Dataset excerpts
=== Begin Enclosure ===

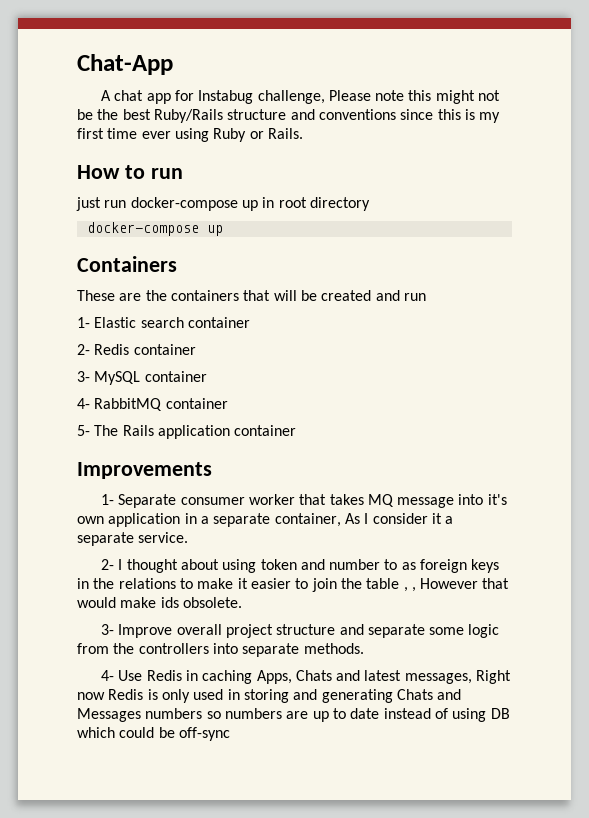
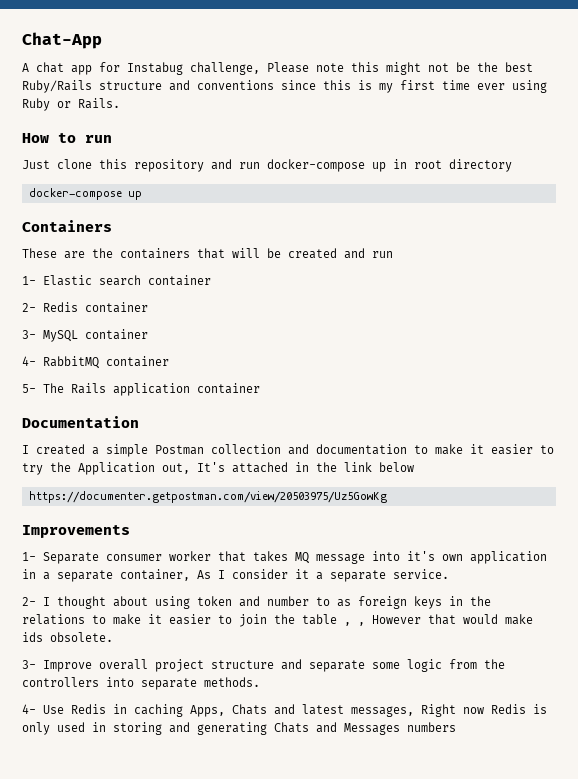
- just run docker-compose up in root directory
+ Just clone this repository and run docker-compose up in root directory
+ Documentation
+ I created a simple Postman collection and documentation to make it easier to try the Application out, It's attached in the link below
+ https://documenter.getpostman.com/view/20503975/Uz5GowKg
- 4- Use Redis in caching Apps, Chats and latest messages, Right now Redis is only used in storing and generating Chats and Messages numbers so numbers are up to date instead of using DB which could be off-sync
+ 4- Use Redis in caching Apps, Chats and latest messages, Right now Redis is only used in storing and generating Chats and Messages numbers

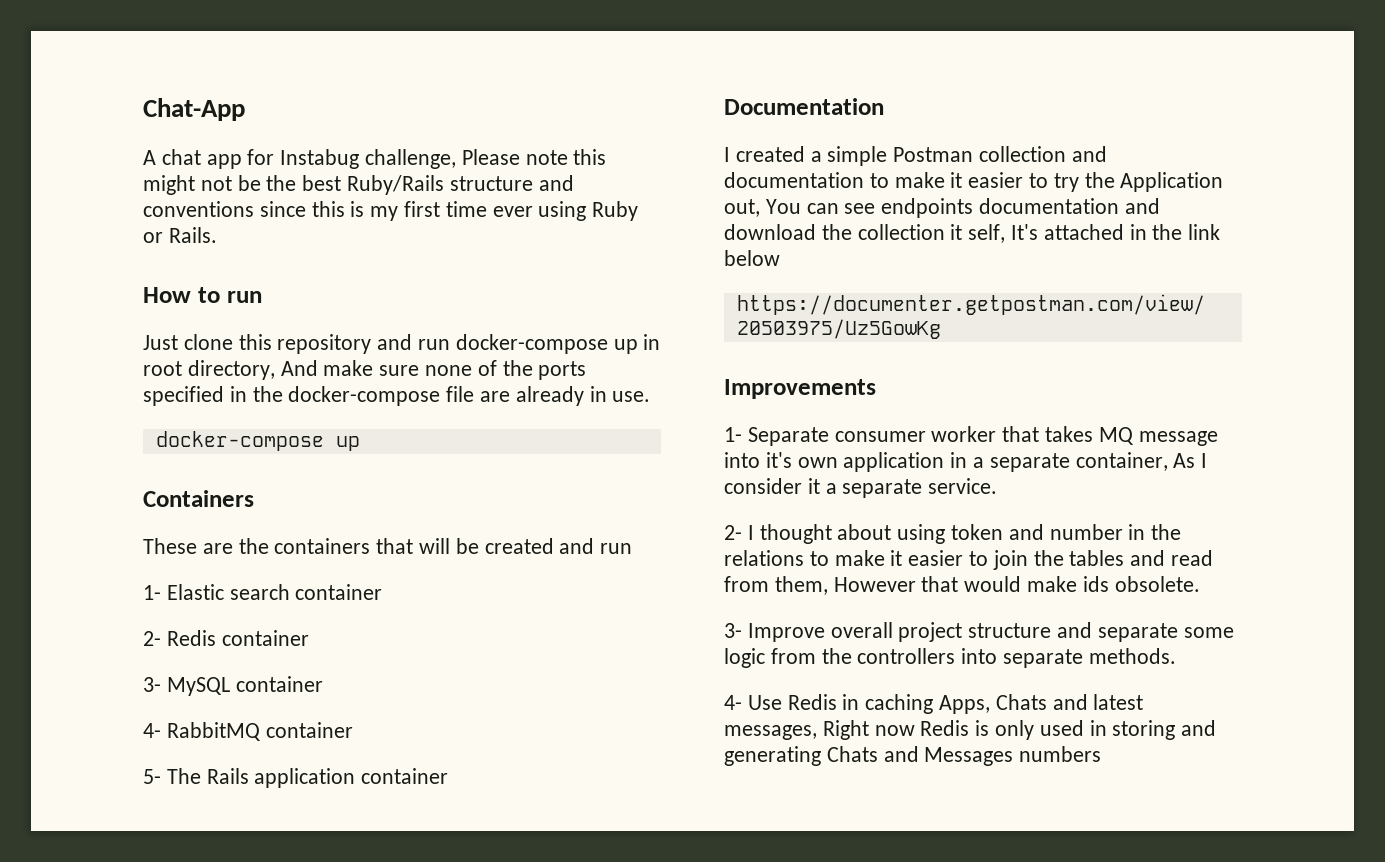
- Just clone this repository and run docker-compose up in root directory
+ Just clone this repository and run docker-compose up in root directory, And make sure none of the ports specified in the docker-compose file are already in use.
- I created a simple Postman collection and documentation to make it easier to try the Application out, It's attached in the link below
+ I created a simple Postman collection and documentation to make it easier to try the Application out, You can see endpoints documentation and download the collection it self, It's attached in the link below
- 2- I thought about using token and number to as foreign keys in the relations to make it easier to join the table , , However that would make ids obsolete.
+ 2- I thought about using token and number in the relations to make it easier to join the tables and read from them, However that would make ids obsolete.

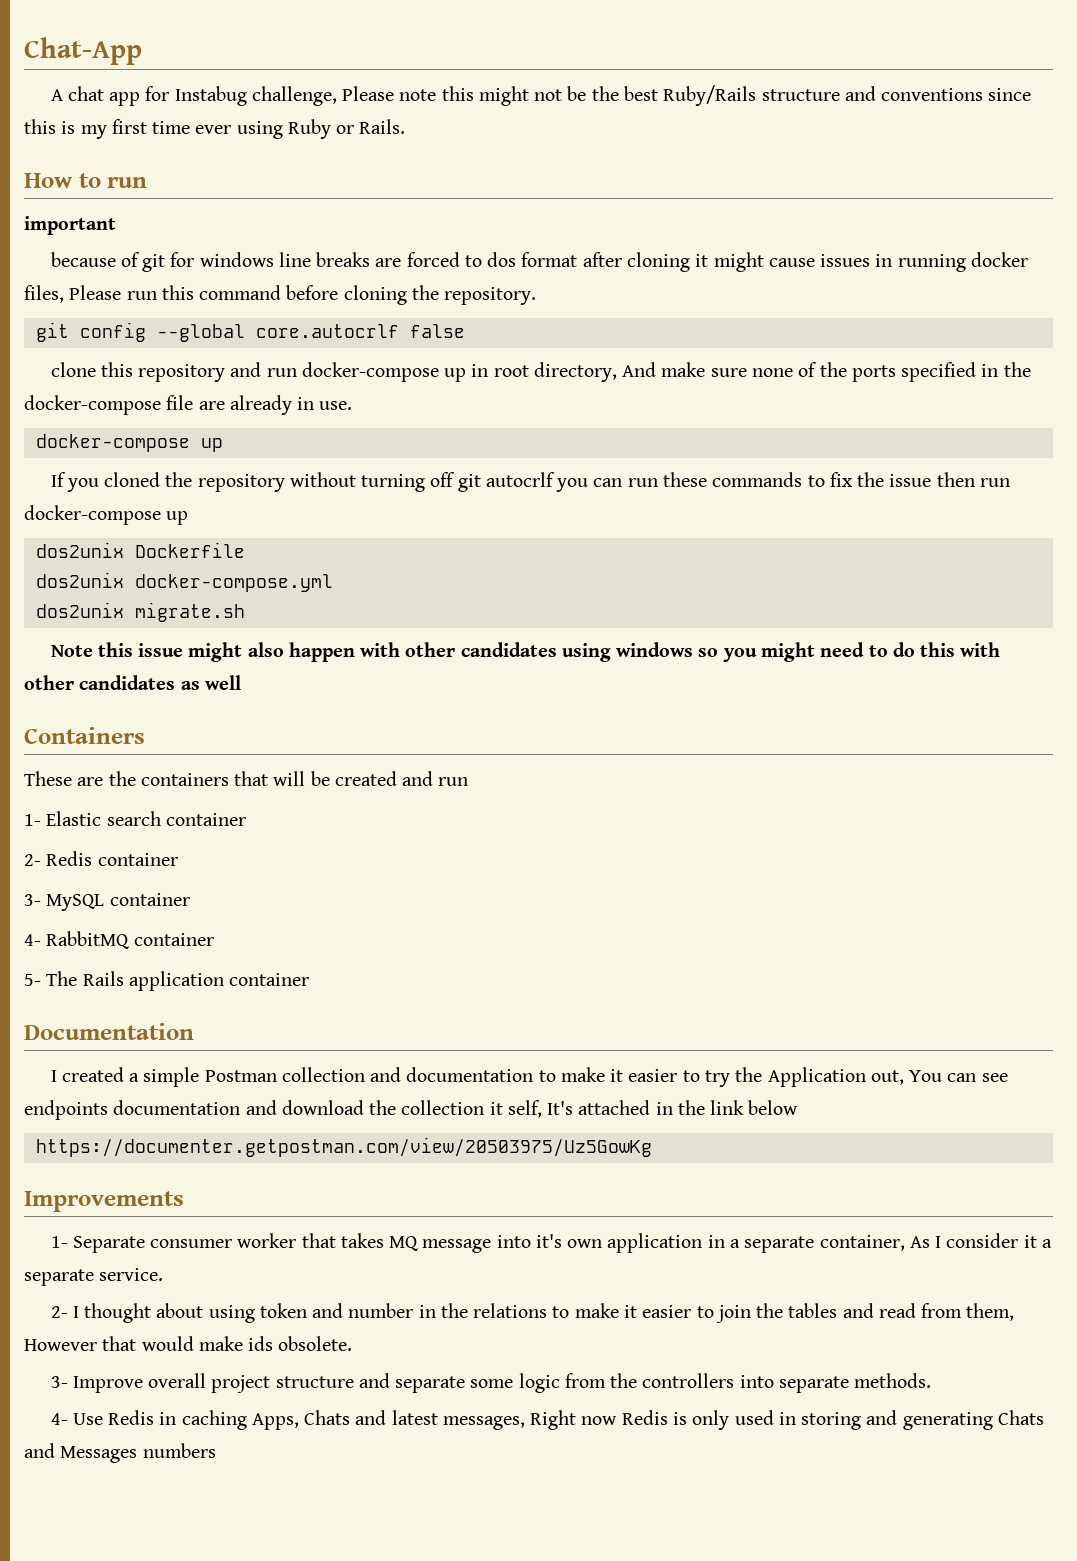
- Just clone this repository and run docker-compose up in root directory, And make sure none of the ports specified in the docker-compose file are already in use.
+ important
+ because of git for windows line breaks are forced to dos format after cloning it might cause issues in running docker files, Please run this command before cloning the repository.
+ git config --global core.autocrlf false
+ clone this repository and run docker-compose up in root directory, And make sure none of the ports specified in the docker-compose file are already in use.
+ If you cloned the repository without turning off git autocrlf you can run these commands to fix the issue then run docker-compose up
+ dos2unix Dockerfile
+ dos2unix docker-compose.yml
+ dos2unix migrate.sh
+ Note this issue might also happen with other candidates using windows so you might need to do this with other candidates as well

=== End Enclosure ===

▶ EXERCISE DIRECTIONS: Transcribe the records in full and exactly. Pictures stay out.

▶ SOLUTION TO THE EXERCISE:
- just run docker-compose up in root directory
+ Just clone this repository and run docker-compose up in root directory
+ Documentation
+ I created a simple Postman collection and documentation to make it easier to try the Application out, It's attached in the link below
+ https://documenter.getpostman.com/view/20503975/Uz5GowKg
- 4- Use Redis in caching Apps, Chats and latest messages, Right now Redis is only used in storing and generating Chats and Messages numbers so numbers are up to date instead of using DB which could be off-sync
+ 4- Use Redis in caching Apps, Chats and latest messages, Right now Redis is only used in storing and generating Chats and Messages numbers

- Just clone this repository and run docker-compose up in root directory
+ Just clone this repository and run docker-compose up in root directory, And make sure none of the ports specified in the docker-compose file are already in use.
- I created a simple Postman collection and documentation to make it easier to try the Application out, It's attached in the link below
+ I created a simple Postman collection and documentation to make it easier to try the Application out, You can see endpoints documentation and download the collection it self, It's attached in the link below
- 2- I thought about using token and number to as foreign keys in the relations to make it easier to join the table , , However that would make ids obsolete.
+ 2- I thought about using token and number in the relations to make it easier to join the tables and read from them, However that would make ids obsolete.

- Just clone this repository and run docker-compose up in root directory, And make sure none of the ports specified in the docker-compose file are already in use.
+ important
+ because of git for windows line breaks are forced to dos format after cloning it might cause issues in running docker files, Please run this command before cloning the repository.
+ git config --global core.autocrlf false
+ clone this repository and run docker-compose up in root directory, And make sure none of the ports specified in the docker-compose file are already in use.
+ If you cloned the repository without turning off git autocrlf you can run these commands to fix the issue then run docker-compose up
+ dos2unix Dockerfile
+ dos2unix docker-compose.yml
+ dos2unix migrate.sh
+ Note this issue might also happen with other candidates using windows so you might need to do this with other candidates as well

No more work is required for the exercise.